Recently I’ve started to cultivate a new workflow while reviewing code. With the growing use of coding agents, the size of pull requests seems to be increasing. Whether or not that’s a good thing is another matter, but I still need to stay abreast of the new code being introduced, and for now, therefore, I need to review it.
There’s a certain artistry to making a code change that minimizes diffs.
Instead of wrapping a whole function with a try-catch or tracer, rename it and make the old name wrap the newly renamed function.
refactor large chunks of code into functions in the same order it was originally written in
don’t make unnecessary changes — LLMs really struggle with this
decompose changes into multiple commits or PRs
separate refactors and nits from the core changes, and comment on the important bits so people can focus on the right stuff. People gladly approve “refactor” PRs with a lot of trust if it looks right
People still seem to respect a nice clean PR, and don’t realize how much slower a messy PR takes to get merged. I use LLMs to generate the final product but I spend a lot of my time making the code-change reviewable. Even AI code review products perform better on smaller PRs.
If you're changing how you would otherwise write code in order to avoid changing an indentation level, maybe instead switch from git diff to git diff -w so mere indentation changes don't pollute your view of the diff?
There's a general pattern I like: to really study something, copy it bit by bit from one place to another.
I've had it happen before with extracting code out of a big ugly blob and into its own library. Magically, the parts that I had to move seemed to just fall into place, and I could understand the connections between them, and clean up the issues that had become obvious during the move.
One of the nice things about the author's workflow is it lets you move code around without changing its location in the file tree. Now I'm wondering if I could do the same trick to sift through the rest of that blob of code.
One thing I want to do on top of this is to be able to put "comments to post" inline.
Something like:
# REVIEW: This line seems a bit odd to me
And then be able to call some CLI command and have those lines pushed over into "git forge" land as commands.
I have been, for larger changes, doing this kind of squashing (tho I actually end up doing jj split) and it works well enough but making comments tends to break the flow a bit for me.
Nice! I might actually adopt this exactly as described.
Now we can review the code in whichever tool we're most comfortable with
What are you guys using? I'm usually just going back and forth between the Github UI and Helix or vim, but I'd love something for the terminal that also allows me to jump to definitions and such.
Is there any way to squash (or generally: interact with) individual "hunks" within the same file when using jj? As far as I know, jj's granularity is at the level of a file?
Imagine a single large file with many changes. I want to go through the various changes and, one by one, squash them rather than all at once or none.
The article only squashes entire files, not individual parts/changes of the same file.
Also if you prefer the interactive git approach someone came up with a way to get that in jj as a configured merge tool, see https://zerowidth.com/2025/jj-tips-and-tricks/#hunk-wise-style. I have this configured locally (though I skipped the ui.diff-editor setting) so I can opt into it when I want to, which I typically only do if I want to use git's support for editing the diff hunk on the fly.
Ah. I never knew that jj's default diff-editor (the TUI one) let's you see individual hunks/changes of a file by using the left-arrow and right-arrow keys.
Because the default TUI tool was confusing and inconvenient, I switched to a different diff-editor (neovim with https://github.com/julienvincent/hunk.nvim). And this setup wouldn't give me hunk-level granularity either.
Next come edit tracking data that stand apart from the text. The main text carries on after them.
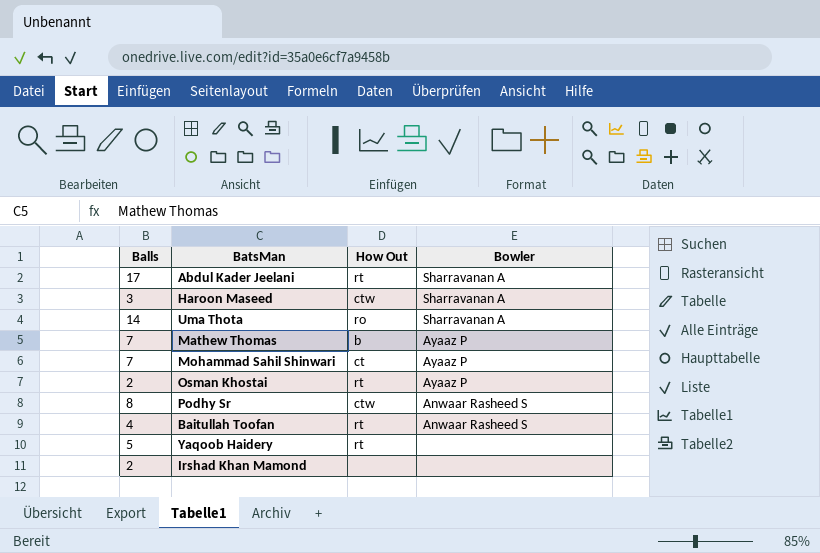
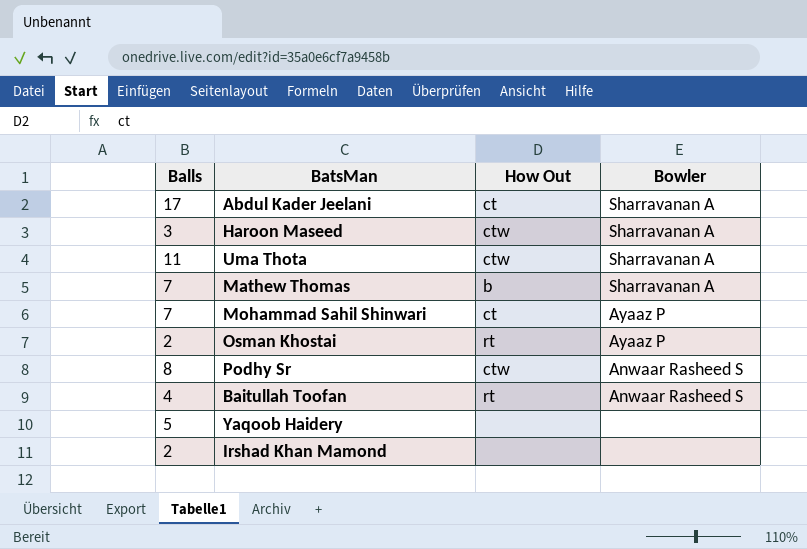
Abdul Kader Jeelani | How Out: rt -> ct
Uma Thota | Balls: 14 -> 11
Uma Thota | How Out: ro -> ctw
Mathew Thomas | Bowler: Ayaaz P -> Sharravanan A
Yaqoob Haidery | How Out: rt -> none

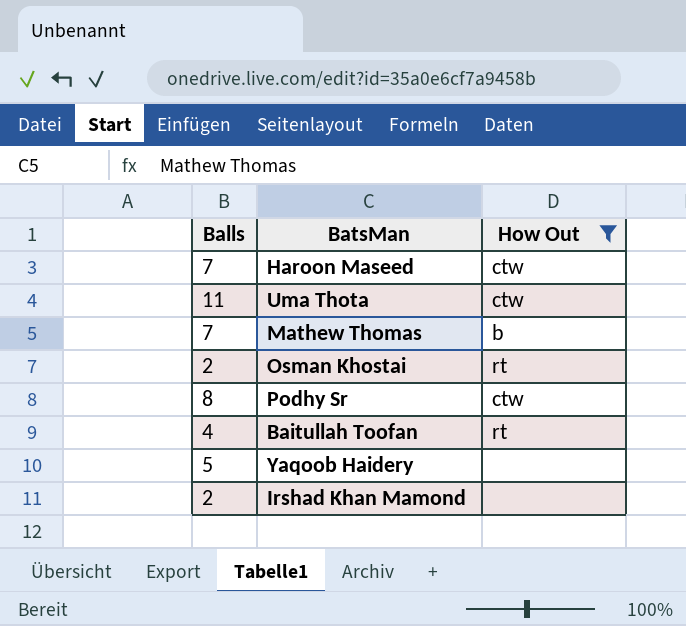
filter: none -> How Out != ct
column Bowler | position: 4 -> none
Haroon Maseed | Balls: 3 -> 7

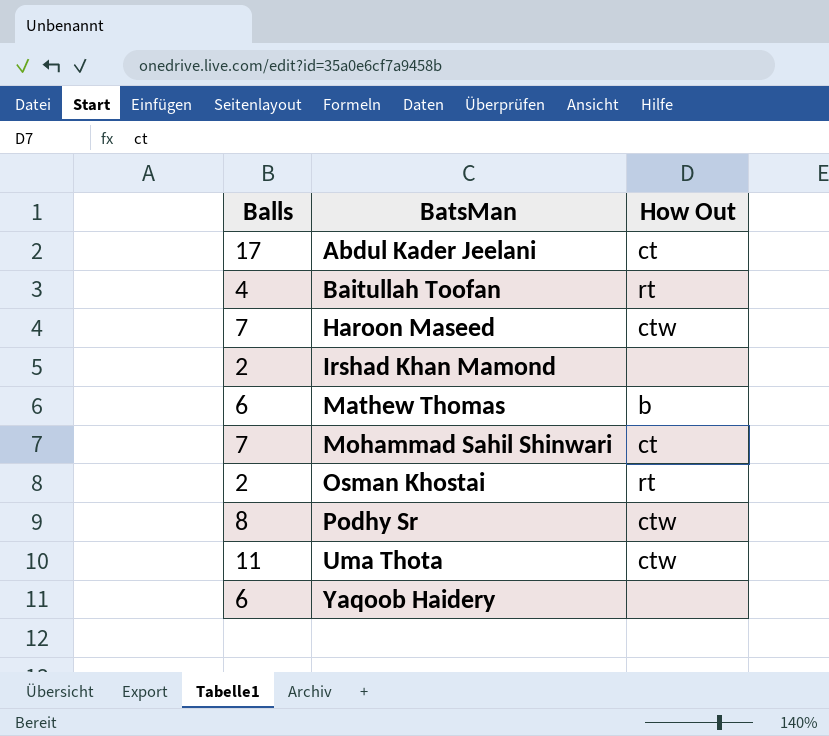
filter: How Out != ct -> none
row order: none -> BatsMan ascending
Mathew Thomas | Balls: 7 -> 6
Yaqoob Haidery | Balls: 5 -> 6

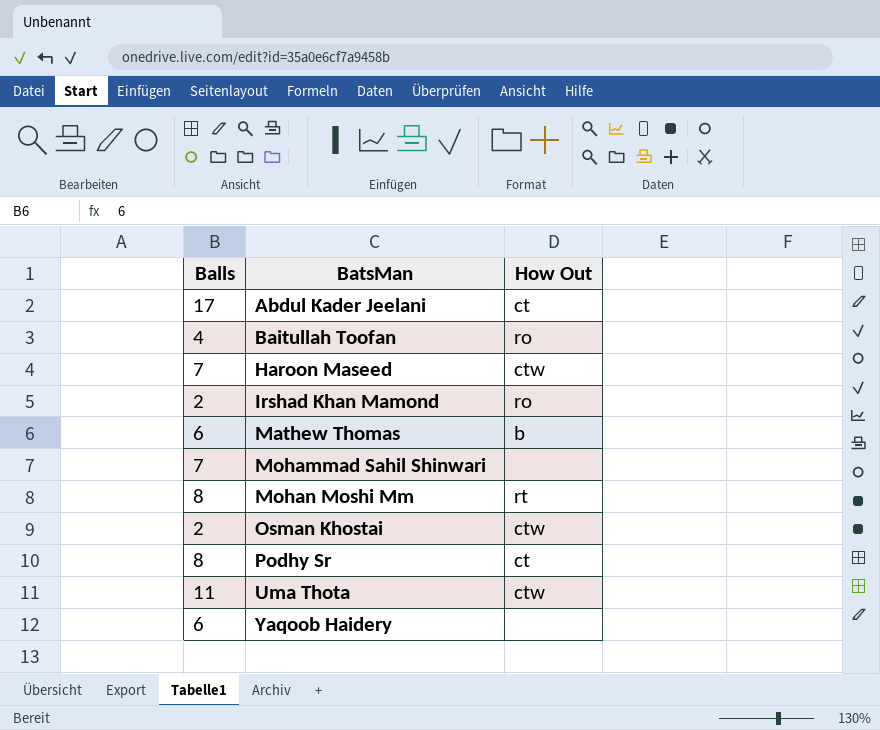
Baitullah Toofan | How Out: rt -> ro
Irshad Khan Mamond | How Out: none -> ro
Mohammad Sahil Shinwari | How Out: ct -> none
row Mohan Moshi Mm: none -> 8 | rt
Osman Khostai | How Out: rt -> ctw
Podhy Sr | How Out: ctw -> ct

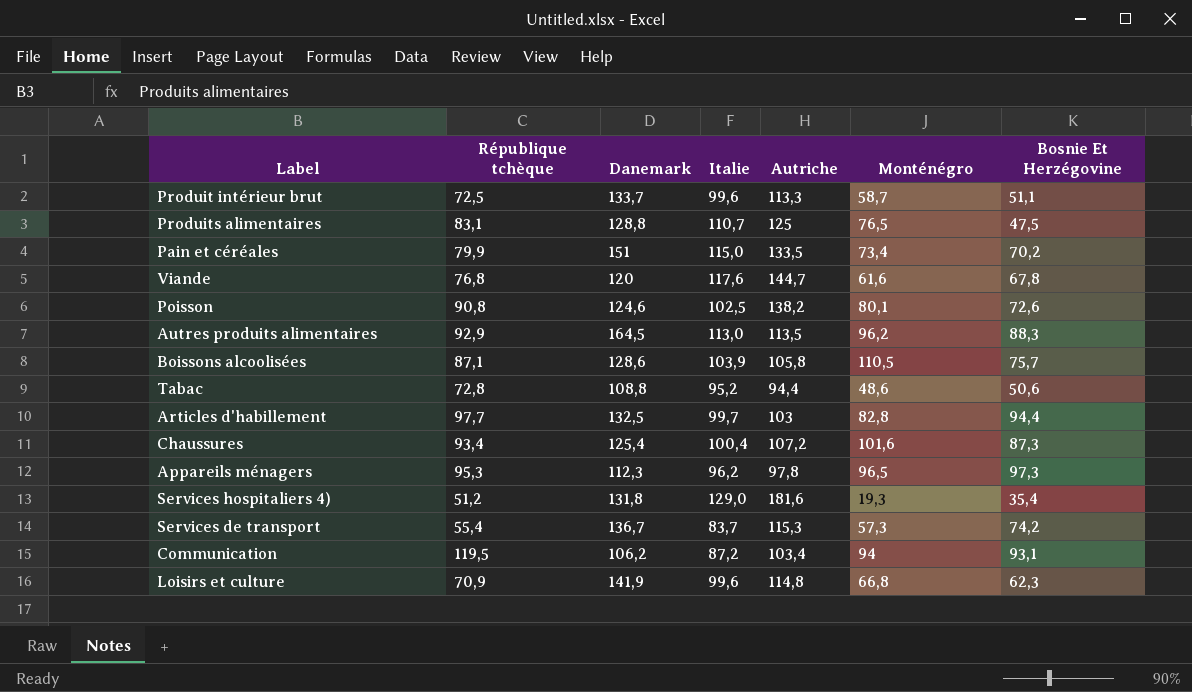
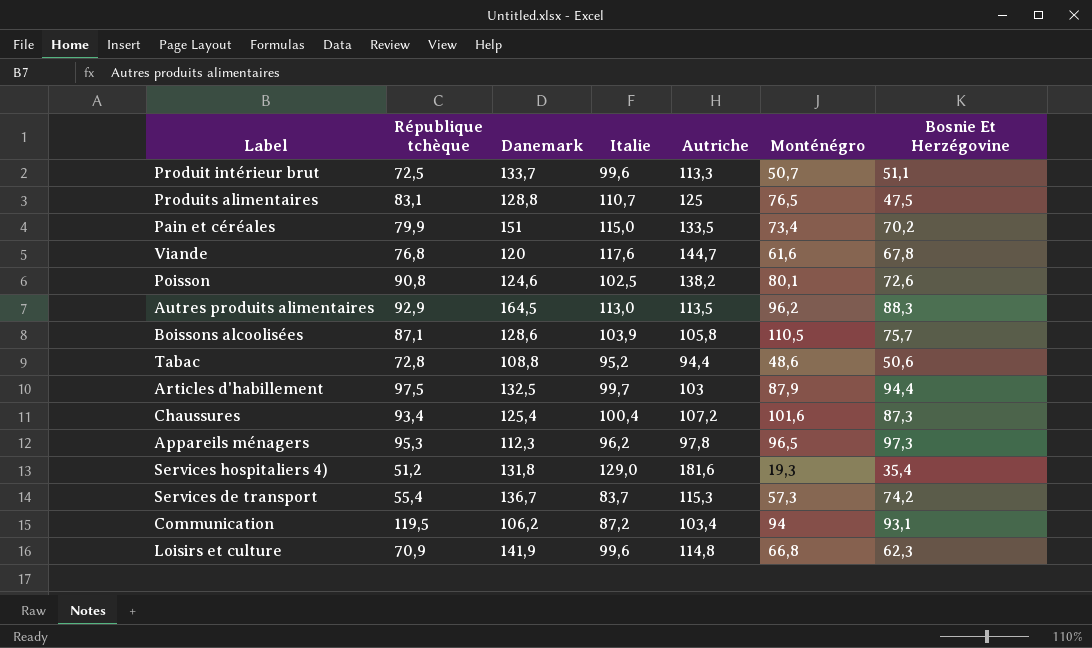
Produit intérieur brut | Monténégro: 58,7 -> 50,7
Articles d'habillement | République tchèque: 97,7 -> 97,5
Articles d'habillement | Monténégro: 82,8 -> 87,9

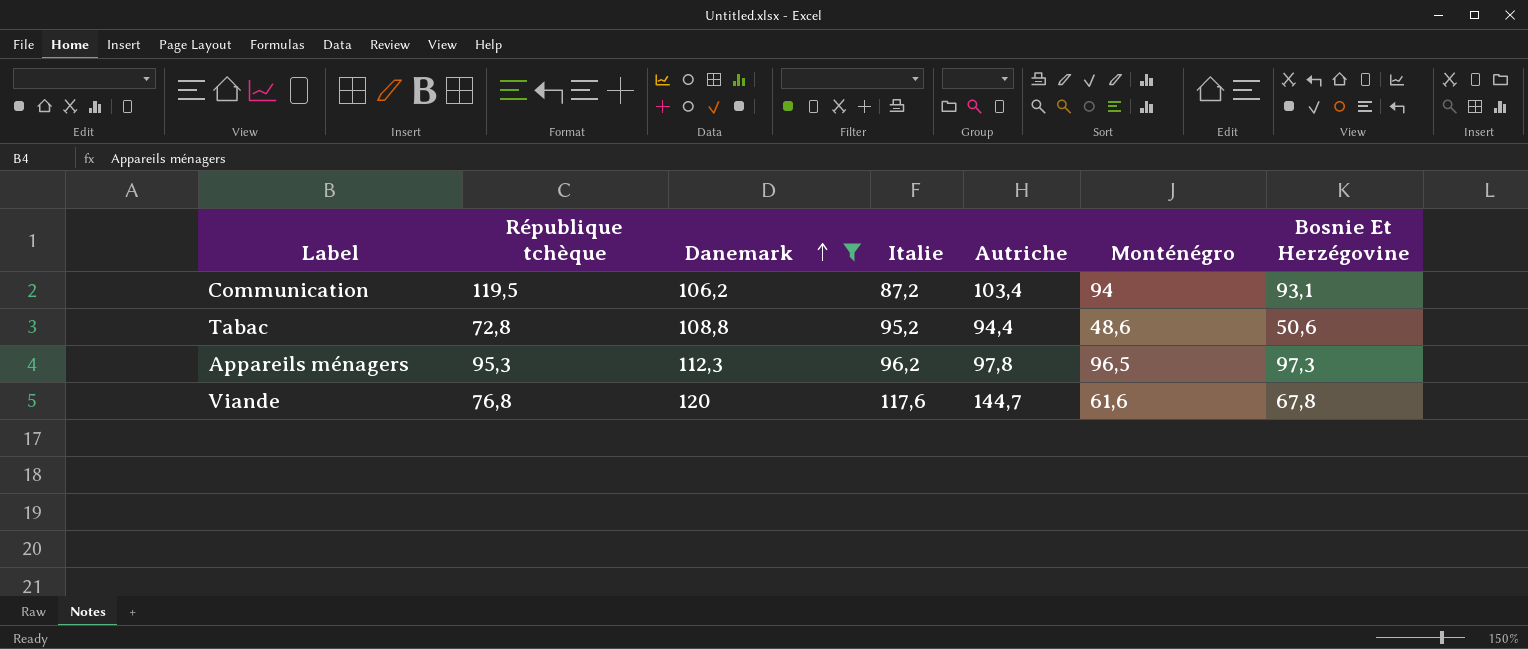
filter: none -> Danemark <= 120
row order: none -> Danemark ascending

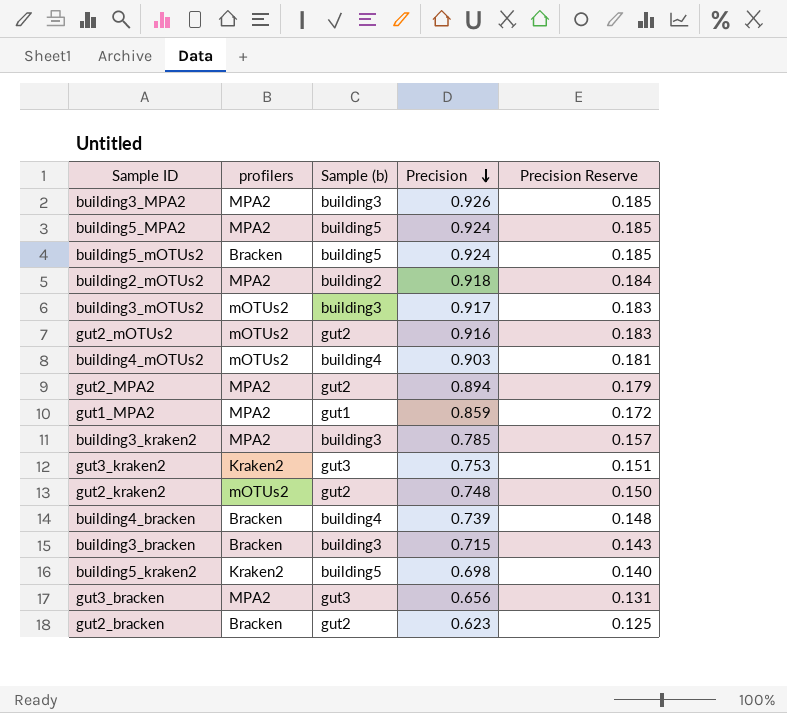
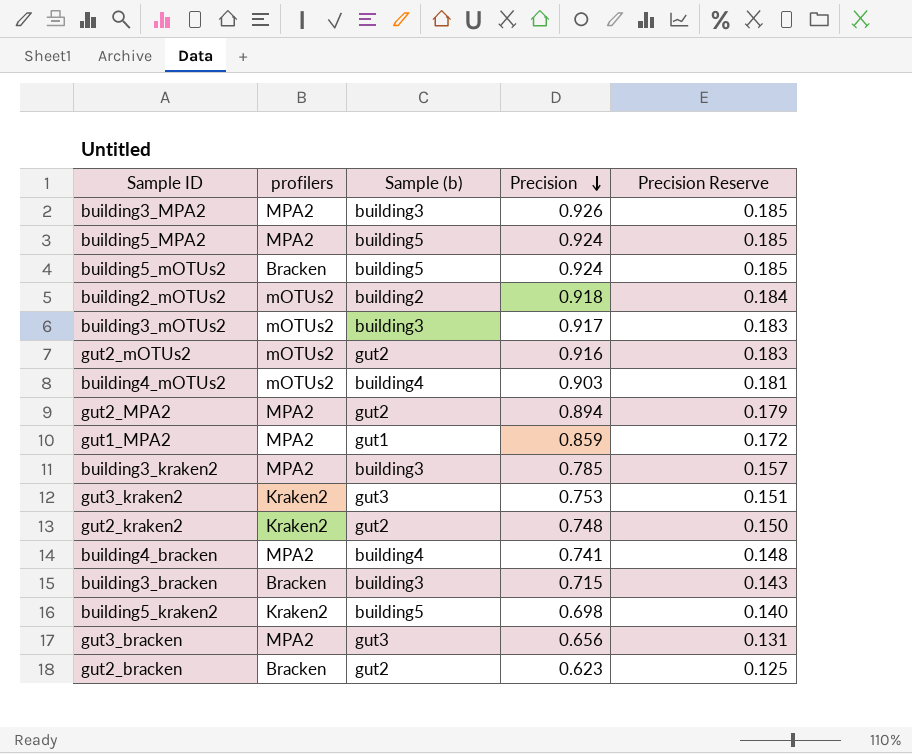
building2_mOTUs2 | profilers: MPA2 -> mOTUs2
gut2_kraken2 | profilers: mOTUs2 -> Kraken2
building4_bracken | profilers: Bracken -> MPA2
building4_bracken | Precision: 0.739 -> 0.741

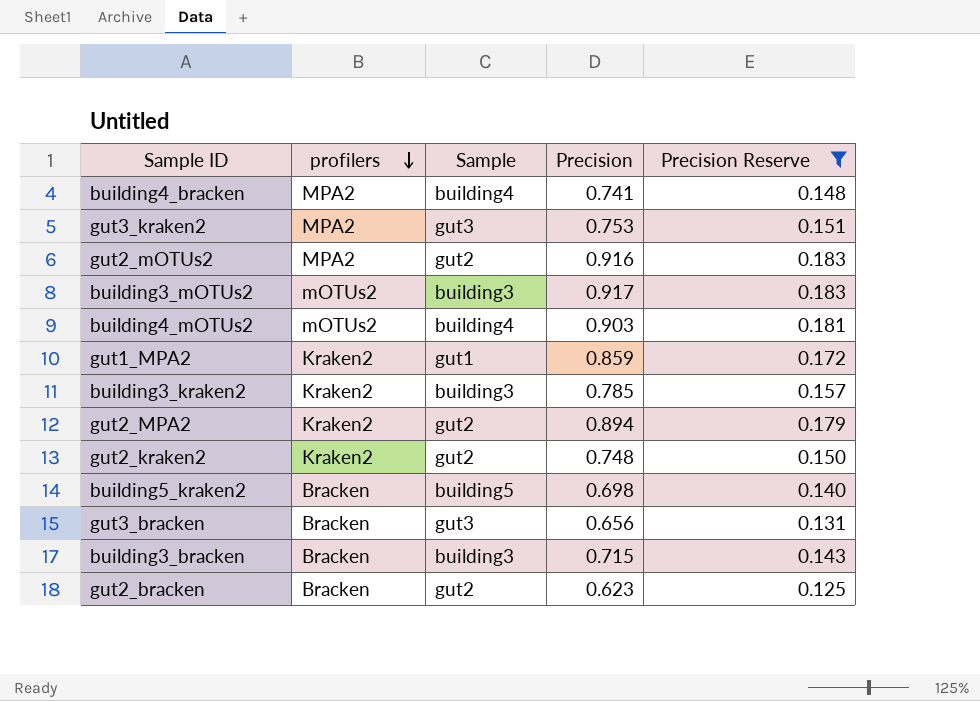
filter: none -> Precision Reserve <= 0.183
row order: Precision descending -> profilers descending
column name: Sample (b) -> Sample
gut3_kraken2 | profilers: Kraken2 -> MPA2
gut2_mOTUs2 | profilers: mOTUs2 -> MPA2
gut1_MPA2 | profilers: MPA2 -> Kraken2
building3_kraken2 | profilers: MPA2 -> Kraken2
gut2_MPA2 | profilers: MPA2 -> Kraken2
building5_kraken2 | profilers: Kraken2 -> Bracken
gut3_bracken | profilers: MPA2 -> Bracken

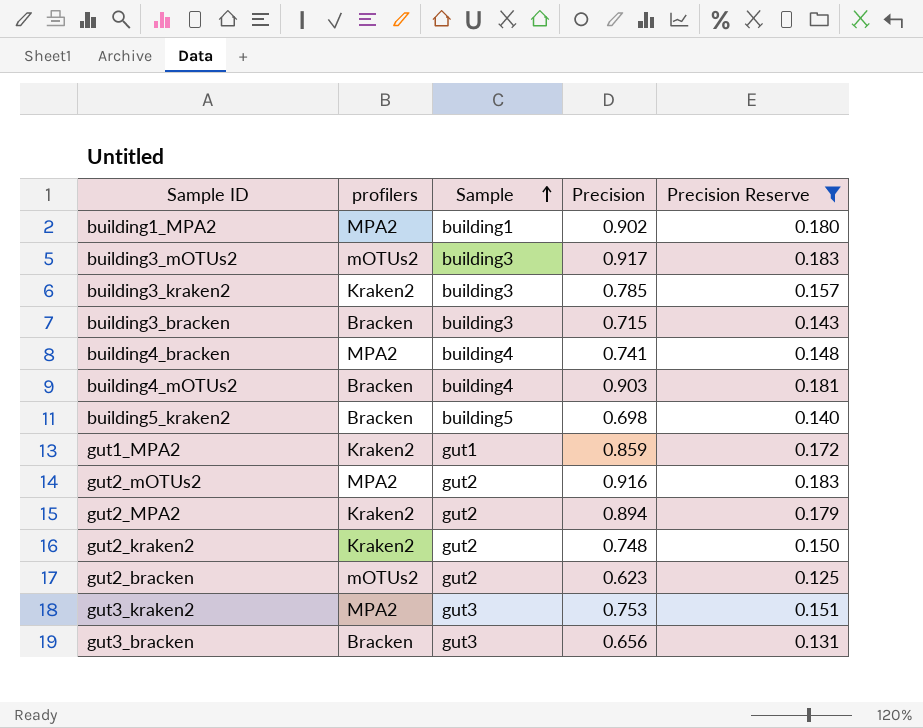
row order: profilers descending -> Sample ascending
row building1_MPA2: none -> MPA2 | building1 | 0.902 | 0.180
building4_mOTUs2 | profilers: mOTUs2 -> Bracken
gut2_bracken | profilers: Bracken -> mOTUs2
Thanks for the feedback, everyone!
Edit: This thread prompted me to re-visit hunk.nvim and better understand its keybinds. It finally clicked, and I do know now how to toggle hunks with it!
BTW, in addition to the builtin TUI for jj split, you can tell it to use any diff tool instead. You edit the diff it presents, deleting the parts you want to be in one commit, and everything left over goes into the other commit.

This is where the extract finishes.